To contact Basile, call 239-281-7980 or email [email protected].

+ WCI gloomy

shareholder meeting

Annual shareholders' meetings are supposed to be uplifting, joyous affairs at which executives present the company's plans for the year ahead.

Not so at WCI Communities' most recent annual shareholders meeting Aug. 30, which ranked only a few notches above a wake - just without the body.

The Bonita Springs-based homebuilder's meeting took place in a small windowless room at the nearby Hyatt Regency hotel. Chairman Don Ackerman and CEO Jerry Starkey sat at the front of the room at a small table with a pitcher of tap water facing about 40 shareholders and employees.

No slides. No PowerPoint presentations. No great plans for new communities. Just a gloomy outlook and forecasts that the slide in condo sales and rising defaults won't affect WCI the way it has its competitors.

Meanwhile, billionaire Carl Icahn's lieutenants, 34-year-old Keith Meister and 31-year-old David Schechter stood at the back of the room, arms crossed, while the other directors sat at the front of the room. Also huddled in the back was Nick Graziano, the 35-year-old managing director with Sandell Asset Management, an Icahn hedge-fund ally.

The star of the show, Carl Icahn, was the only director who didn't show up, much to the displeasure of shareholders who wanted to catch a glimpse of the man who recently won control of WCI's board. But count on Icahn being elected WCI's new chairman soon.

+ Shutts & Bowen

targets Tampa

Miami-based corporate legal firm Shutts & Bowen has beefed up its Tampa operations, growing from a four-lawyer office in March 2006 to 21 attorneys today.
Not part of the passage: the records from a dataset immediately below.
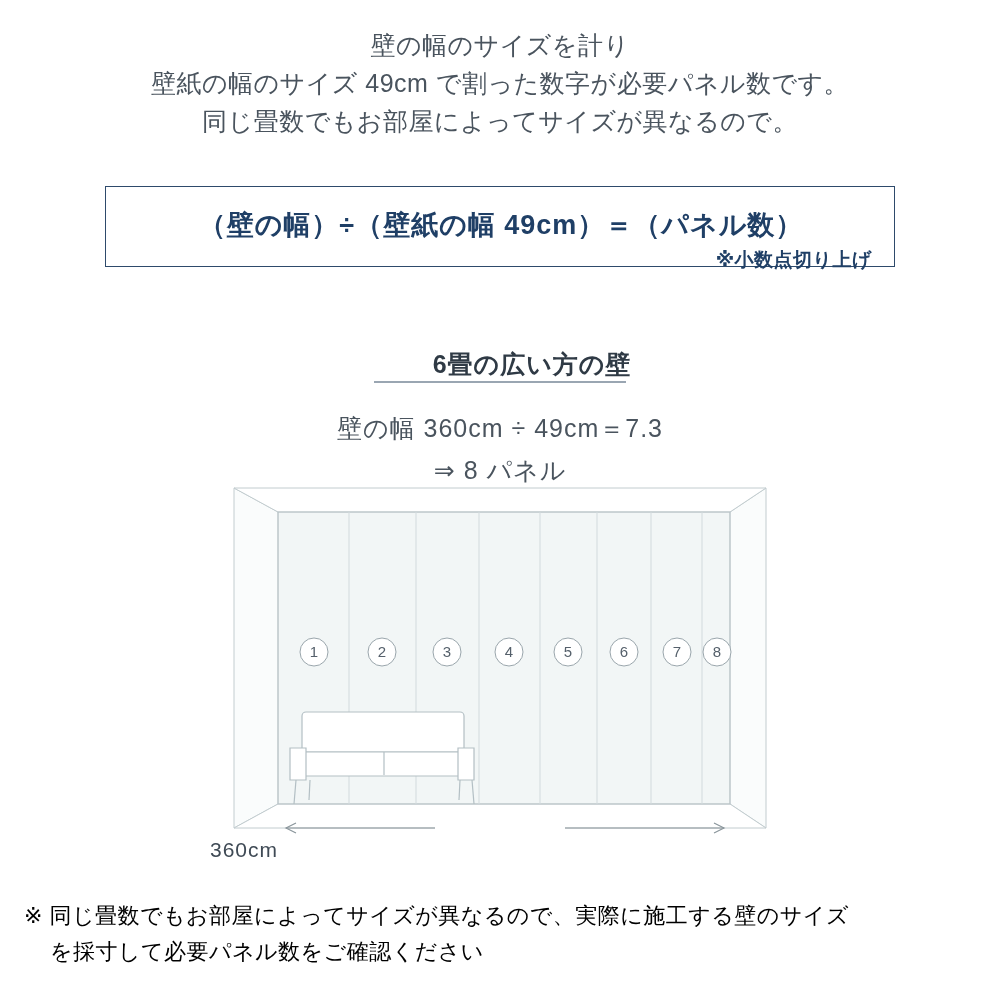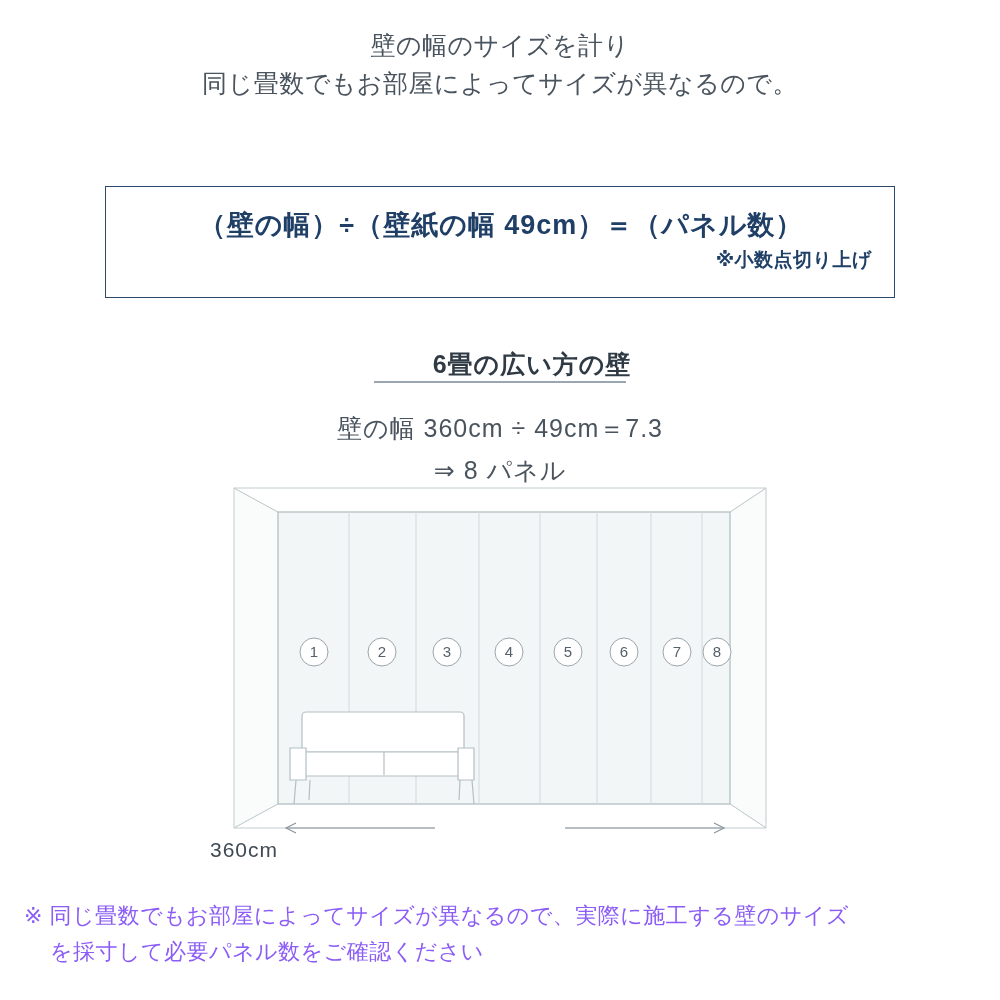"壁紙の幅のサイズ 49cm で割った数字が必要パネル数です。" div.line { html: none -> <div>壁紙の幅のサイズ 49cm で割った数字が必要パネル数です。</div> }
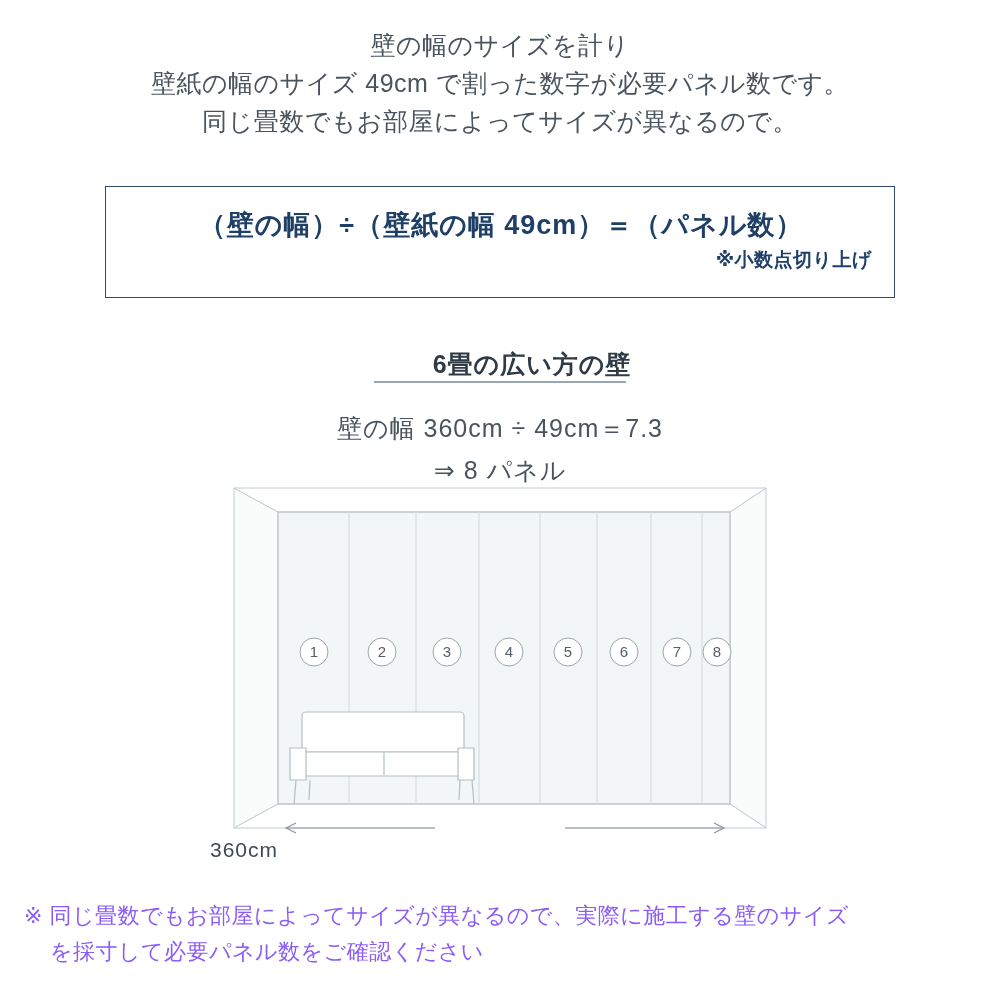"（壁の幅）÷（壁紙の幅 49cm）＝（パネル数）" .formula-box { height: 112px -> 81px }
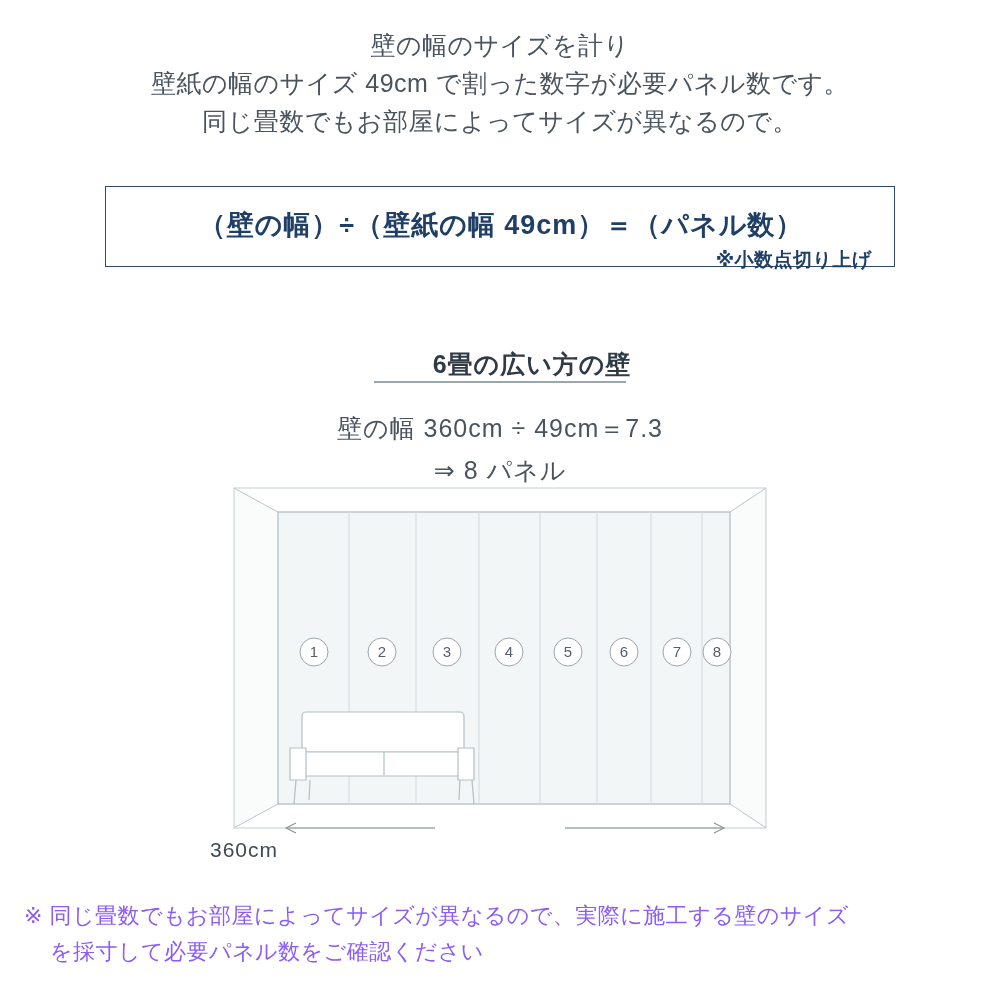"※ 同じ畳数でもお部屋によってサイズが異なるので、実際に施工する壁のサイズ" .footnote .fline { color: #8b5cf6 -> #000000 }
The latest hire was Zachary Rans, 36, a former shareholder with Tampa-based Fowler White Boggs Banker. He joins Shutts' managing partner in Tampa, Alan Higbee, himself a Fowler White alum.

Recently, Shutts & Bowen was ranked sixth behind fifth-place Fowler White in the number of lawyers in Florida, according to Florida Trend magazine.

+ More criticism

for Odyssey

Tampa-based Odyssey Marine Exploration took a broadside recently when The New York Times editorialized that the sea exploration company should give the riches it found underwater to the Peru government.

Odyssey found 500,000 coins in the Atlantic Ocean shipwreck this spring. Some people suspect they came from a Spanish ship. Peru was once a Spanish colony that may have minted the coins.

What happened to finder's keepers?

Money in the hands of a business that expands, hires more people, creates innovation, increases learning and treats its people well is almost always better than more money in the hands of a government.